When I first started to write this article, it was a piece about how Stardew Valley was the perfect, LGBT utopia. There was no real thinking behind it, and the narrative was glossed over with nostalgia of a game that had made me very happy the first time I played it. Stardew Valley still does make me happy, and I’ve recently been unable to tear my attention away from it.
But when I booted up my playthrough this time around, almost a year since I had left it to play other games, I found my thinking of Stardew Valley as an LGBT utopia was far from the truth. To me, the utopia I was shaping this game around was a place where everyone accepted one another, and people felt safe and represented in their community.
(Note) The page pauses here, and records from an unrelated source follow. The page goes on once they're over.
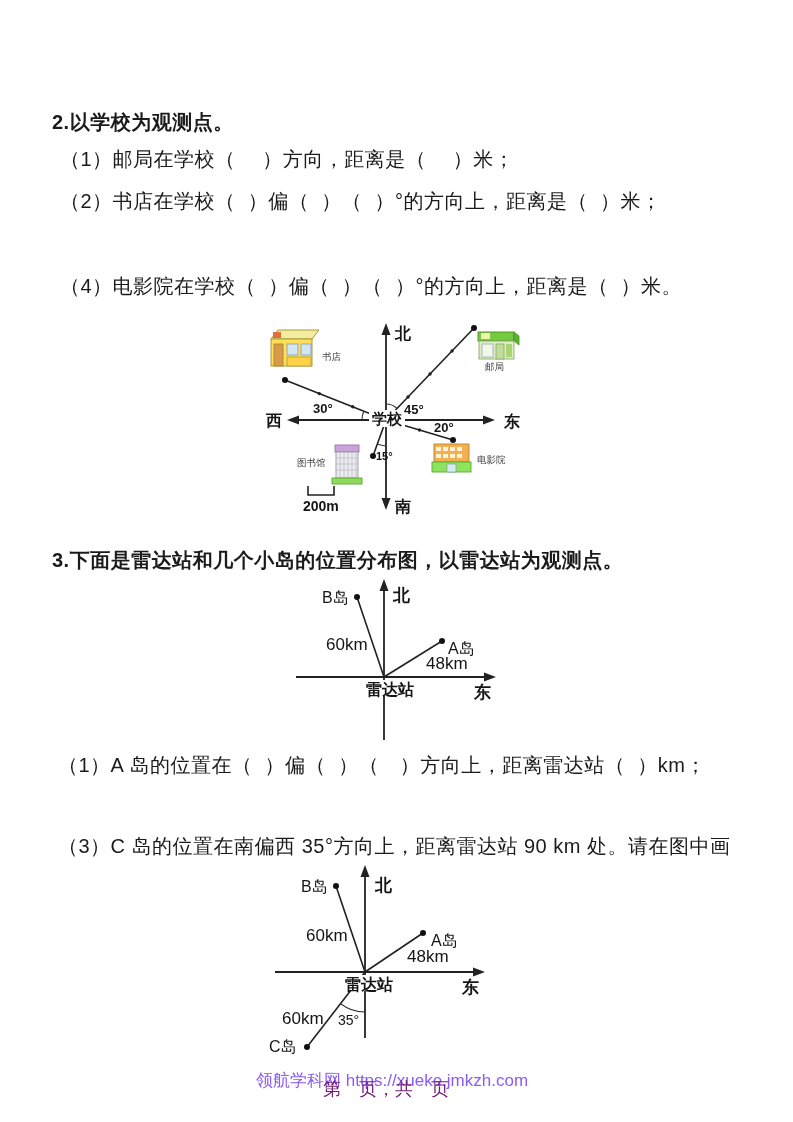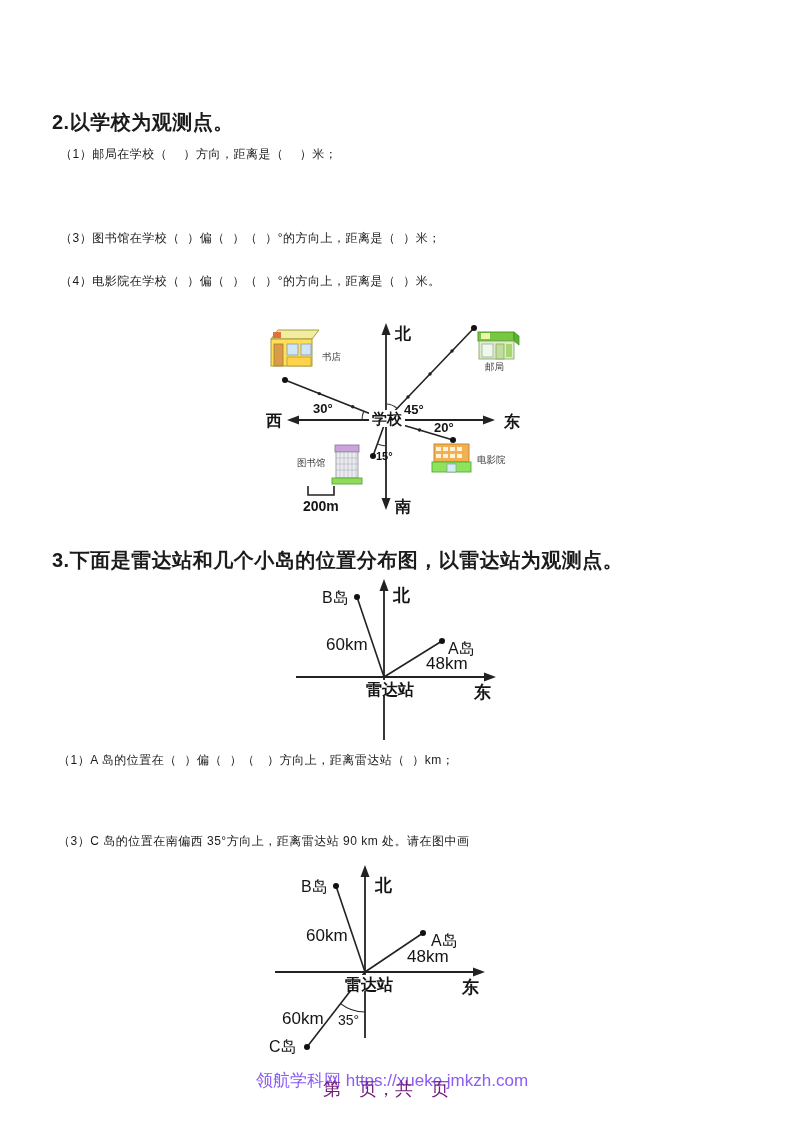--- a/index.html
+++ b/index.html
@@ -1,36 +1,36 @@
 <!DOCTYPE html>
 <html><head>
 <meta charset="utf-8">
 <style>
   html,body{margin:0;padding:0;background:#ffffff;}
   .page{
     position:relative;width:793px;height:1122px;background:#ffffff;
     font-family:"Liberation Sans",sans-serif;color:#1b1b1b;overflow:hidden;
   }
   .h{position:absolute;font-size:20px;font-weight:bold;white-space:pre;letter-spacing:0.5px;}
-  .ln{position:absolute;font-size:12px;white-space:pre;letter-spacing:0.5px;}
+  .ln{position:absolute;font-size:20px;white-space:pre;letter-spacing:0.5px;}
   .diagram{position:absolute;}
   svg text{fill:#151515;font-family:"Liberation Sans",sans-serif;}
   svg text.b{font-weight:bold;}
   svg text.tiny{fill:#3d3d3d;}
   .wm{position:absolute;font-size:17px;color:#8b5cf6;white-space:pre;}
   .pg{position:absolute;font-size:18px;color:#701a75;white-space:pre;}
 </style>
 </head>
 <body>
 
 <div class="page">
 
   <div class="h" style="left:52px;top:109px;">2.以学校为观测点。</div>
   <div class="ln" style="left:60px;top:146px;">（1）邮局在学校（　 ）方向，距离是（　 ）米；</div>
-  <div class="ln" style="left:60px;top:230px;">（3）图书馆在学校（  ）偏（  ）（  ）°的方向上，距离是（  ）米；</div>
+  <div class="ln" style="left:60px;top:188px;">（2）书店在学校（  ）偏（  ）（  ）°的方向上，距离是（  ）米；</div>
   <div class="ln" style="left:60px;top:273px;">（4）电影院在学校（  ）偏（  ）（  ）°的方向上，距离是（  ）米。</div>
 
   <svg class="diagram" style="left:246px;top:312px;" width="290" height="205" viewBox="0 0 290 205">
 
     <g stroke="#222222" stroke-width="1.8">
       <line x1="140" y1="18" x2="140" y2="192"></line>
       <line x1="48" y1="108" x2="243" y2="108"></line>
     </g>
     <polygon points="140,11 135.5,23 144.5,23" fill="#222222"></polygon>
     <polygon points="140,198 135.5,186 144.5,186" fill="#222222"></polygon>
It was a feeling, and location, that I never really had in any space other than online in tight-knit communities of friends and fandom, and even then that could get ugly. Regardless, that was what I imagined Stardew Valley to be.
On paper, Stardew Valley does seem incredible. You move away from your 9-5 job that makes you feel like shit to work on a farm that belonged to your Grandpa, you get your own dog or cat, your neighbours all end up loving you, and you can date whoever you want without the small community of Pelican Town calling you a slur. Hell, they even all come out to celebrate your marriage, you get treated the same as ever and you get to kiss your wife/husband whenever you want. Ugh, a dream come true!
And I suppose it is. But to call Stardew Valley an LGBT+ utopia is inherently false because, while I may be represented as a queer, white woman, other people aren’t.
One of the biggest flaws in Stardew Valley is the lack of racial diversity. While you could argue ‘hey, it’s a small town that’s full of white folks, it makes sense,’ I find that argument silly considering that, uh, it’s a video game. Realism is barely part of Stardew Valley’s vocabulary because, let’s be real with one another, nobody would pay me over 5k for 100 strawberries.
Stardew Valley only having two black people – Demitrius and his daughter, Maru – sucks for a lot of reasons. The first being is that it hardly make sense that they are the only non-white family in Pelican Town when the town is known to be popular, especially after the player character’s help with repairing the community center. Even so, it feels weird and to be honest, downright wrong, to see a town full of people that may look like me, but not like other people. That alone already breaks the utopia that a younger, more socially unaware me had dreamt up about. How can everyone be treated respectfully, when there are barely any people to see yourself as in the first place?
Some modders out there have done their very best to add their own diversity within the game, with NotSnuffie and the DSV team developing a Diverse Stardew Valley mod. I have not yet used the mod, but it has been met with positivity. I’m unsure if the game just changes the looks, or adds cultural features to the new looks of the villagers, but it at least adds diversity to Pelican Town that, unfortunately, the original doesn’t even come close to having.
The diversity mod doesn’t just make race changes, however, but includes different body types. You’ve got your chubby Abigail, and even Shane gets some more chub, if that’s what you so choose. I can’t really remember when there was a game – outside of Dream Daddy – that actually included body types for you to pick and choose from. Unfortunately, the ‘Pride’ that is advertised to us is mostly just skinny, gay white men. That has never been the whole of the LGBT+ community, and I for one, was pleased to see that at least some people are trying to make Stardew Valley into a place they really can feel at peace with.
Ultimately, it isn’t Stardew Valley’s fault that it doesn’t meet my expectations of what I want. But my changed mind has brought into question on what we should really be accepting when it comes to diversity in our games. It isn’t enough to just have a single black person in a cast of all-white, or a single gay character. Yes, we’re able to relate to other characters, and even mould them into our own image, but is that really all we should be accepting from publishers and developers? I don’t think so, and neither should you. Yes, that doesn’t mean we can’t enjoy what we do. I don’t think I’ll ever stop playing Stardew Valley, but being aware of the people around us, and what video games say when they choose not to include them, or worse, only include them as caricatures, is basic empathy.